The ability of the new MNT to provide liposome leakage was demonstrated on unilamellar liposomes from egg lecithin (Khimpharmzavod, Kharkov, Ukraine) loaded with the fluorescent dye calcein (Fluka, Munich, Germany) in accordance with a previously published protocol (Khramtsov et al., 2008 (link)). In brief, the unilamellar liposomes loaded with fluorescent calcein up to the concentration of fluorescence quenching (100 mM) were prepared by sonicating fresh lipid suspension in 20 mM HEPES, 20 mM MES, 20 mM citrate, 150 mM NaCl, pH 7.4 (liposome buffer) until clear, using a W-181-T sonicator (Finnsonik, Lahti, Finland; 40 kHz, 90 W, 0°C, 30 min), and passed 10 times through Durapore filters with 0.22 μm pore diameter (Millipore, Burlington, MA, USA) to standardize liposomes sizes. The liposomes were stored under an argon atmosphere at 4°C for several months. PD-10-purified liposomes were incubated with 100 nM MNT for 30 min in liposome buffer at indicated pH (3–7.5) in triplicates after that samples were diluted tenfold in liposome buffer, pH 7.5 and fluorescence of leaked calcein was measured at 520 nm at excitation wavelength 490 nm. As a positive control (100% calcein leakage) we used addition Triton X-100 up to 0.5%. The samples without MNT were used as background leakage.

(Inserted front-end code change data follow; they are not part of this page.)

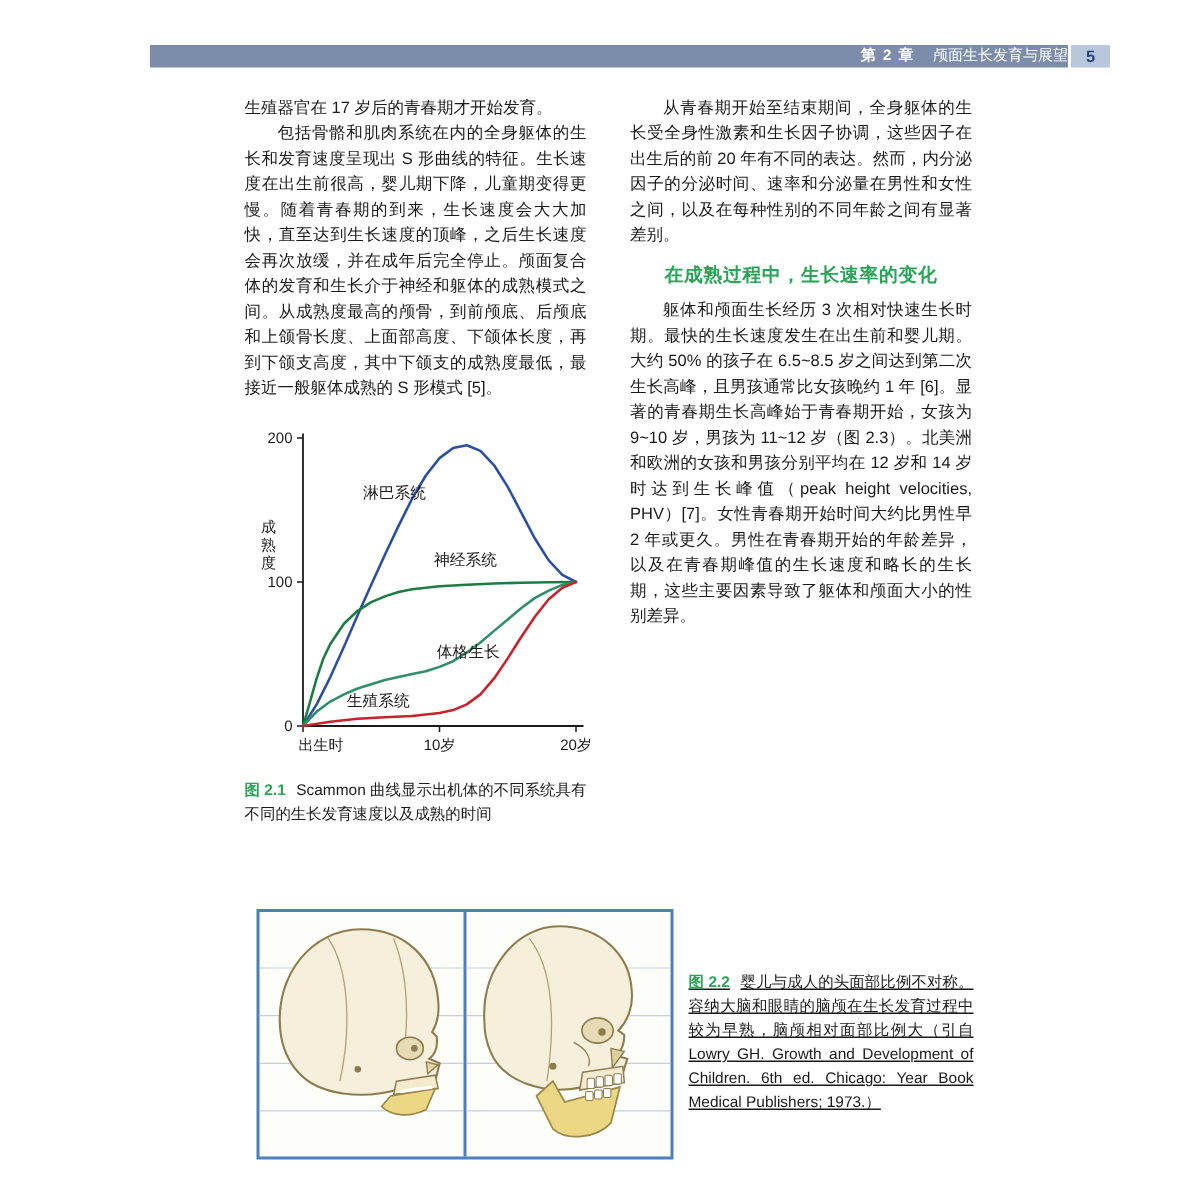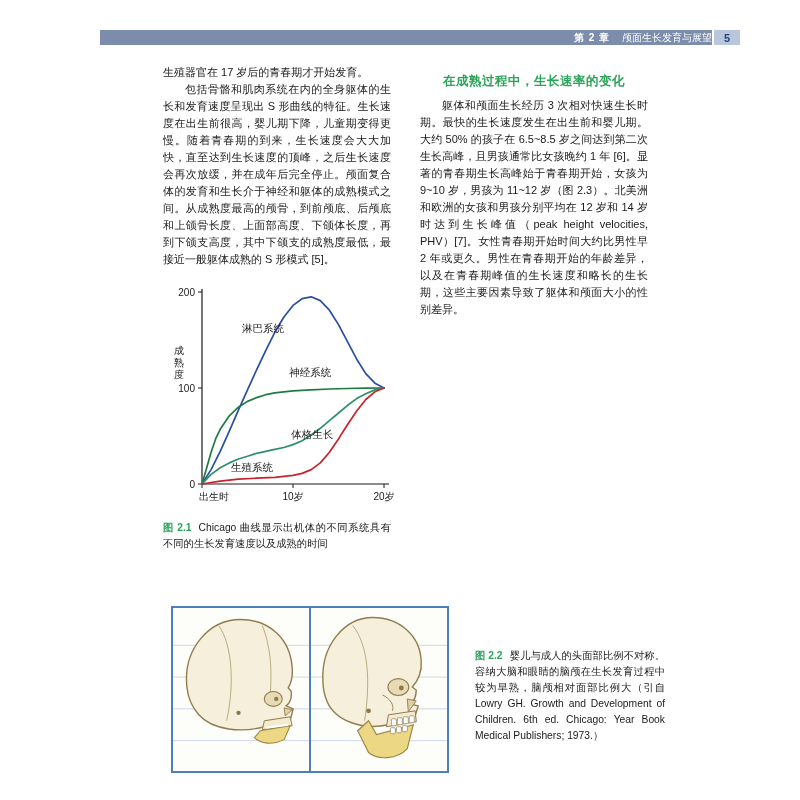"从青春期开始至结束期间，全身躯体的生长受全身性激素和生长因子协调，这些因子在出生" p.indent { html: none -> <p>从青春期开始至结束期间，全身躯体的生长受全身性激素和生长因子协调，这些因子在出生后的前 20 年有不同的表达。然而，内分泌因子的分泌时间、速率和分泌量在男性和女性之间，以及在每种性别的不同年龄之间有显著差别。</p> }
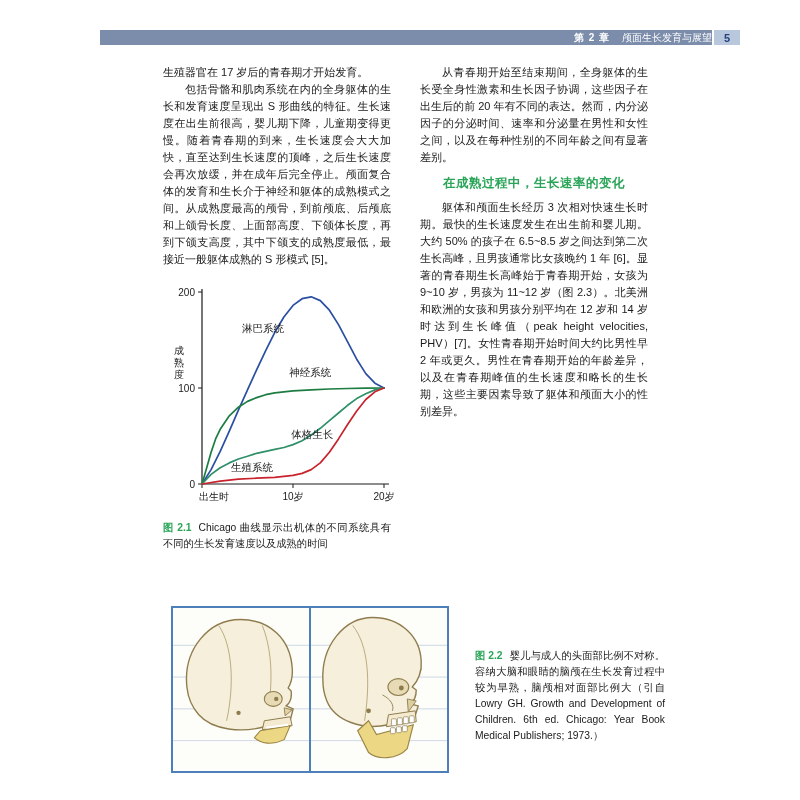"Chicago 曲线显示出机体的不同系统具有不同的生长发育速度以及成熟的时间" span { text: Chicago -> Scammon }
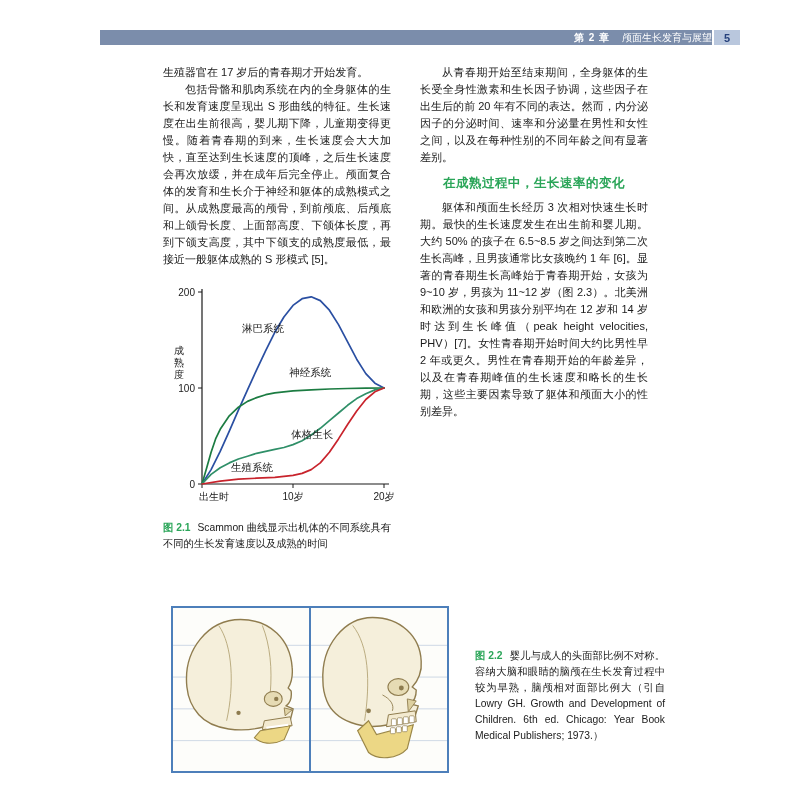"图 2.2" .cap2 { left: 475px -> 459px; text-decoration: none -> underline }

Utilizing unilamellar phosphatidylcholine liposomes (Fluka, Seelze, Germany) loaded with the fluorescent dye calcein (Sigma-Aldrich, Burlington, MA, USA), MNT₁′s capacity to induce liposome leakage was established. Unilamellar liposomes were loaded with fluorescent dye calcein to the fluorescence self-quenching concentration of 100 mM. Using a W-181-T sonicator (Ulta Sonic Finland Ltd., Lanti, Finland; 40 kHz, 90 W, 0 °C, 30 min), fresh lipid suspension was sonicated until clear in liposome buffer containing HEPES (20 mM), MES (20 mM), citrate (20 mM), and sodium chloride (150 mM), pH 7.4. For size standardization, the resultant liposomes were run through Durapore filters with a pore size of 0.22 µm (Millipore, Burlington, MA, USA) for size standardization ten times. The liposomes were kept in an argon environment at 4 °C. Before the experiment, liposomes were purified on PD-10. They were then treated for 30 min in triplicate at room temperature with 100 nM MNT₁ in liposome buffer at various pH levels. After that, samples were diluted tenfold in liposome buffer, pH 7.5, and the fluorescence of free calcein (leaked from liposomes) was measured at 520 nm (excitation at 490 nm). Samples with 0.5% Triton X-100 were utilized as a positive control (100% calcein leakage). Parallel samples with MNT1 deleted were used to measure background calcein leakage.